[Before-and-after page screenshots]
= = =

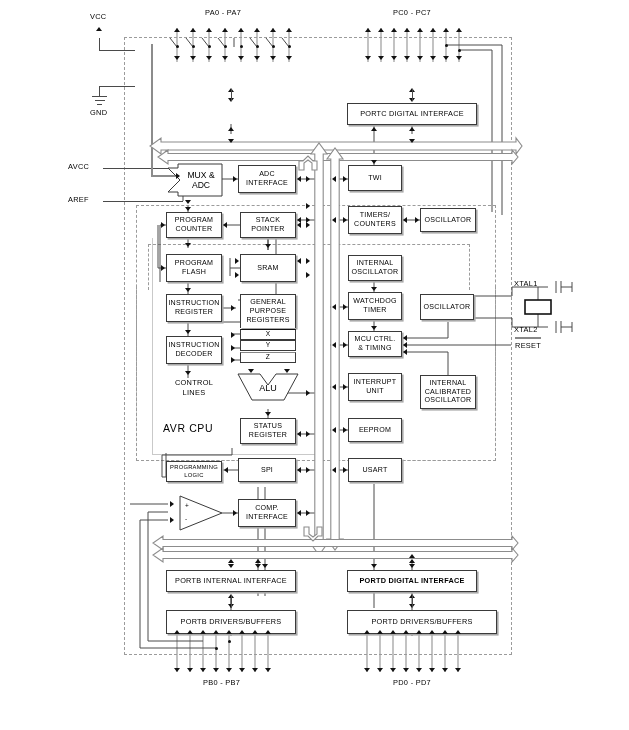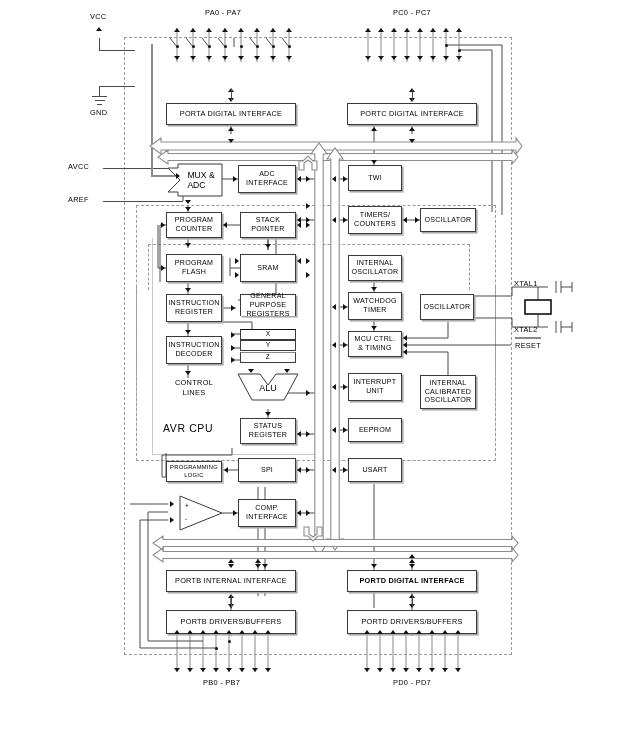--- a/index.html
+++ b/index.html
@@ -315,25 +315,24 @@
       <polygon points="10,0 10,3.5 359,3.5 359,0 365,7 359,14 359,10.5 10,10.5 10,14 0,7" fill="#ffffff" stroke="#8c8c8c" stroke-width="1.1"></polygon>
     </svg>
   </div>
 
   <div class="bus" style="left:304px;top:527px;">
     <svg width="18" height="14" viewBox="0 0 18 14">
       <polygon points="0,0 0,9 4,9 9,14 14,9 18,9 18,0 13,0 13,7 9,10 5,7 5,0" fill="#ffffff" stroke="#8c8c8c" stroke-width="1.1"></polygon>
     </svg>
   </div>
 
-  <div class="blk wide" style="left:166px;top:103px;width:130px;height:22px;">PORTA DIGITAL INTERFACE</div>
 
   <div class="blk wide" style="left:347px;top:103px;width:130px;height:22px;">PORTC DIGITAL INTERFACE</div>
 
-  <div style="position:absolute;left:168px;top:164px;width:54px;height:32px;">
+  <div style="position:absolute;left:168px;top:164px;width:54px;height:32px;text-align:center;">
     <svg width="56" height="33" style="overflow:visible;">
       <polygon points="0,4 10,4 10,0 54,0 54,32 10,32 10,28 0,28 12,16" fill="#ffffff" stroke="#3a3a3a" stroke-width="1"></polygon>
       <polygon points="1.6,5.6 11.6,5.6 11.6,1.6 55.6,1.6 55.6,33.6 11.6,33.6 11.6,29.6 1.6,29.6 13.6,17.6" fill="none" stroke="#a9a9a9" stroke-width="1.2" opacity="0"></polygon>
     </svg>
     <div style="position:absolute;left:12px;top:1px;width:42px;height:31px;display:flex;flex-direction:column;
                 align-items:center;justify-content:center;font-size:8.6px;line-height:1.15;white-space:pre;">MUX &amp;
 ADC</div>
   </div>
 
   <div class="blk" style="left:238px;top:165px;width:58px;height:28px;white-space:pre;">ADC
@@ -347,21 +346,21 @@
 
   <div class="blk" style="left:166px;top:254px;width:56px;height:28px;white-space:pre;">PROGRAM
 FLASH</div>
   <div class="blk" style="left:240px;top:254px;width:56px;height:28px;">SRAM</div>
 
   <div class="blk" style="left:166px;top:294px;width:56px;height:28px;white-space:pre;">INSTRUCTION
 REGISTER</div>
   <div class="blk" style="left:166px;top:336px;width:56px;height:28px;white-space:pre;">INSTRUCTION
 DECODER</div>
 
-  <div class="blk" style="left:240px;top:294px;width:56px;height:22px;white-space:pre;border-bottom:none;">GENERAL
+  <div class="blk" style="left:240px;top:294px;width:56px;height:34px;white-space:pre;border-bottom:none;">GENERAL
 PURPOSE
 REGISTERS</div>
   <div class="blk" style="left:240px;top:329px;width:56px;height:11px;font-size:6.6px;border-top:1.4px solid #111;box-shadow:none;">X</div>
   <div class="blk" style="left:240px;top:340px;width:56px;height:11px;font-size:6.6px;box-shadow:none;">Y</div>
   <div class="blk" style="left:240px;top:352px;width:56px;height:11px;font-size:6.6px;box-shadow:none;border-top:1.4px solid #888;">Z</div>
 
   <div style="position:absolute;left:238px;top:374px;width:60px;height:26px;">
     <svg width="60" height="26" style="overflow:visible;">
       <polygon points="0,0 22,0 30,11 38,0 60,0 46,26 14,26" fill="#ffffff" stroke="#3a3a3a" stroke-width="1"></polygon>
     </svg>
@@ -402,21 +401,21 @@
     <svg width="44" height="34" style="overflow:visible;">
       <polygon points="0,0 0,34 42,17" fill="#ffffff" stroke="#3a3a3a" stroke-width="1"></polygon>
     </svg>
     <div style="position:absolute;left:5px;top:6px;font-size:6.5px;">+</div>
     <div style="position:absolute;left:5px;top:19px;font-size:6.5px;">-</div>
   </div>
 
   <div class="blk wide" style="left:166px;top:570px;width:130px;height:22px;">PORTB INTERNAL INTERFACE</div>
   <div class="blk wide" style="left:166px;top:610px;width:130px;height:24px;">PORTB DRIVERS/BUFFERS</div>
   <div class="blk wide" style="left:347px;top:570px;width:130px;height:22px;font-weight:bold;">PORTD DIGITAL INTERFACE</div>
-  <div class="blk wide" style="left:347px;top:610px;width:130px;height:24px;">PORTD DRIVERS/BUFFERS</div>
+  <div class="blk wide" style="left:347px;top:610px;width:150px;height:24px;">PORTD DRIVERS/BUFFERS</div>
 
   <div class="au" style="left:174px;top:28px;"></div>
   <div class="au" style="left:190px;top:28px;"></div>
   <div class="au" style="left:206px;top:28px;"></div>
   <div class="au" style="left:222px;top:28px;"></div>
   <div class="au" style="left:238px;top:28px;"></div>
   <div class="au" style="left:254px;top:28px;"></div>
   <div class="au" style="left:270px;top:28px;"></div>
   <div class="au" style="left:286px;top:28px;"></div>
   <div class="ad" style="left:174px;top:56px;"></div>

= = =

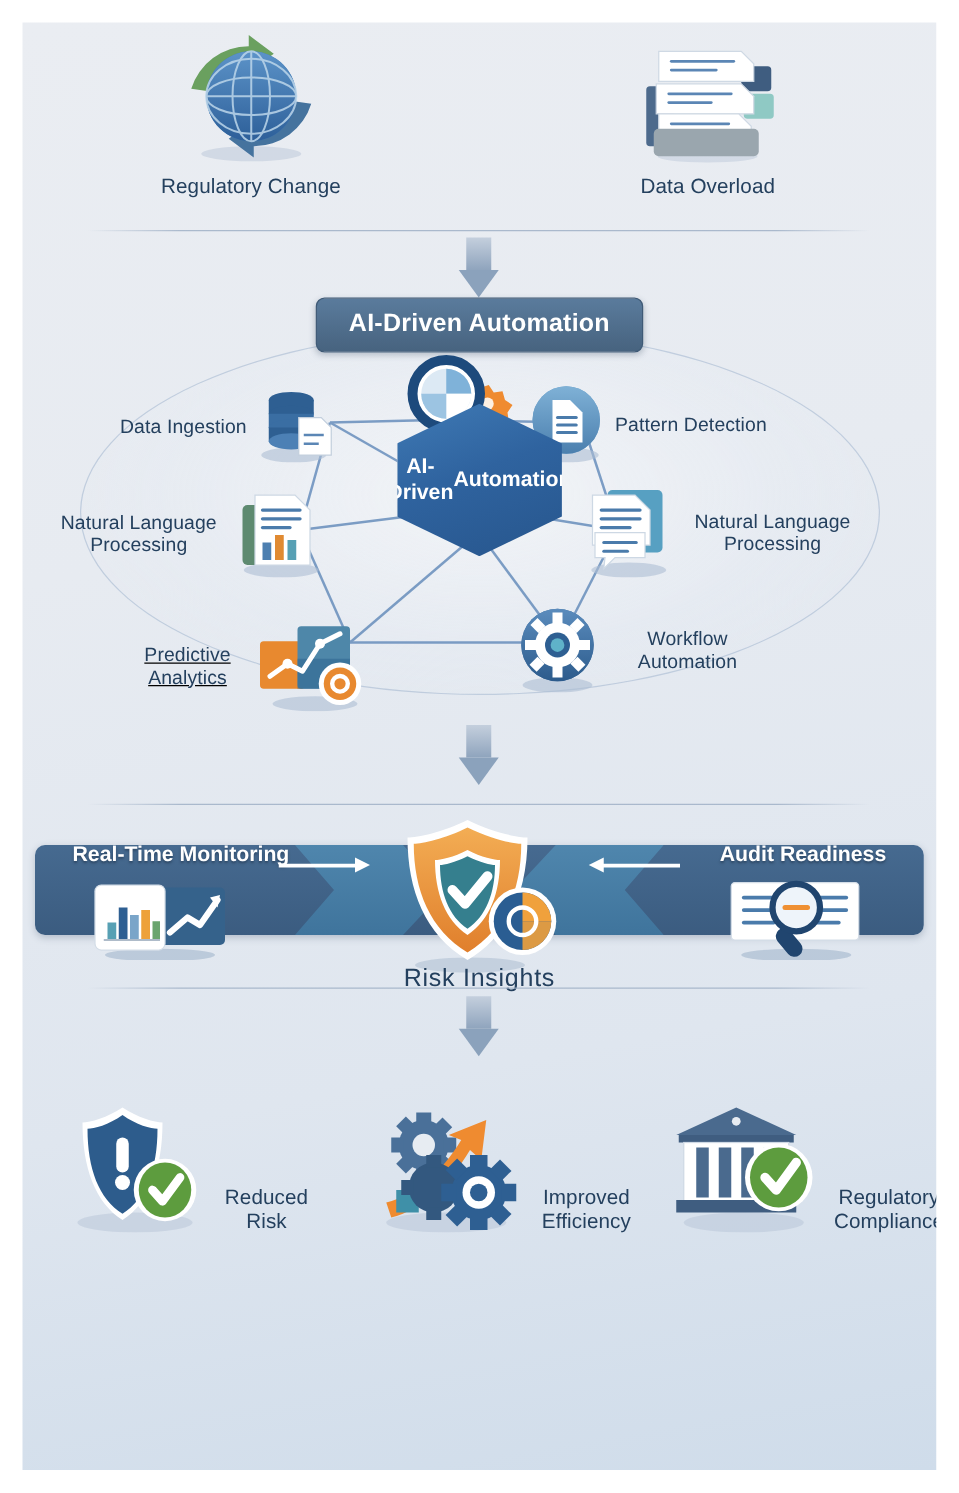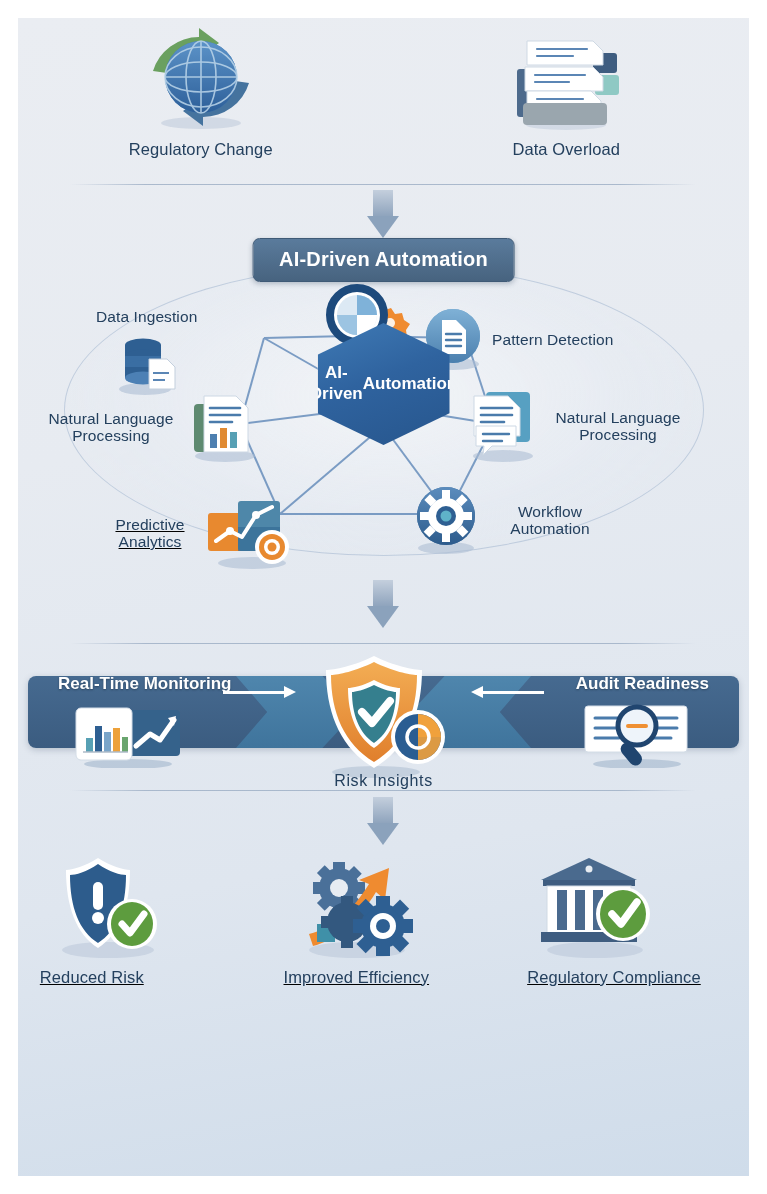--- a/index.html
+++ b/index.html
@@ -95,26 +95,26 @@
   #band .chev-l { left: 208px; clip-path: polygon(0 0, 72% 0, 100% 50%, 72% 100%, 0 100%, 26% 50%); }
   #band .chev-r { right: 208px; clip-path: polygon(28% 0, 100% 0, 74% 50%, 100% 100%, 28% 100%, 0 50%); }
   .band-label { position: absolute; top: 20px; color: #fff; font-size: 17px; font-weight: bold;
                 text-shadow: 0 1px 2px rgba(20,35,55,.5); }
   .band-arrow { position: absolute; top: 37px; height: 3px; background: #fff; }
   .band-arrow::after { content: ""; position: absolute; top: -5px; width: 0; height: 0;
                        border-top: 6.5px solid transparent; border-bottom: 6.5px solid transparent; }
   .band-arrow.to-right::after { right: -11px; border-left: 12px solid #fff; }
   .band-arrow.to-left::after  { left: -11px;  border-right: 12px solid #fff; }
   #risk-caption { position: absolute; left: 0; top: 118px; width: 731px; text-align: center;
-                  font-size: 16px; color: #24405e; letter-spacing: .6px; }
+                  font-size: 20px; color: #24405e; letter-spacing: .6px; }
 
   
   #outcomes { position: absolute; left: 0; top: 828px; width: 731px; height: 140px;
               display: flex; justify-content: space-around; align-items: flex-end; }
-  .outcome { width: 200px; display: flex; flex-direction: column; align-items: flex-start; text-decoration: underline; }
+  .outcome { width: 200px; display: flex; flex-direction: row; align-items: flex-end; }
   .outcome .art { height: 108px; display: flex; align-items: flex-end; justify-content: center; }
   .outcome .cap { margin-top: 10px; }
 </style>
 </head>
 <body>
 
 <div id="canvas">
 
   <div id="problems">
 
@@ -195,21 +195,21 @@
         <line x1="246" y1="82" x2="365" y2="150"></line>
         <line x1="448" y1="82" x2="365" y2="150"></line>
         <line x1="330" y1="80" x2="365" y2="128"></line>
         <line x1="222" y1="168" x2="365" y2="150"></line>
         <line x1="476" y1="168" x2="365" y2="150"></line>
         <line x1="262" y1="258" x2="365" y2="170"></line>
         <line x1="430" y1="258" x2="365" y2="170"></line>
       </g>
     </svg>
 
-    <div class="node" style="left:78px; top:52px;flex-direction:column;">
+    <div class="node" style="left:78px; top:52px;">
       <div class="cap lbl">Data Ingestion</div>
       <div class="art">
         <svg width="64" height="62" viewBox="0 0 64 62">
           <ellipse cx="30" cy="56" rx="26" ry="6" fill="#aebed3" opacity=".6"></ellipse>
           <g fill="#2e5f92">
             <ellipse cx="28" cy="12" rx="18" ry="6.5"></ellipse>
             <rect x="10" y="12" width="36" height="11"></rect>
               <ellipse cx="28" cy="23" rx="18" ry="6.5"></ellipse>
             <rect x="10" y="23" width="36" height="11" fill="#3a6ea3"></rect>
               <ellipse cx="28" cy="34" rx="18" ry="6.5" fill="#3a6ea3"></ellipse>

= = =

Task description >>
Report how many lines in the data contain the word "justify", with no words besides the number.

Task answer >>
3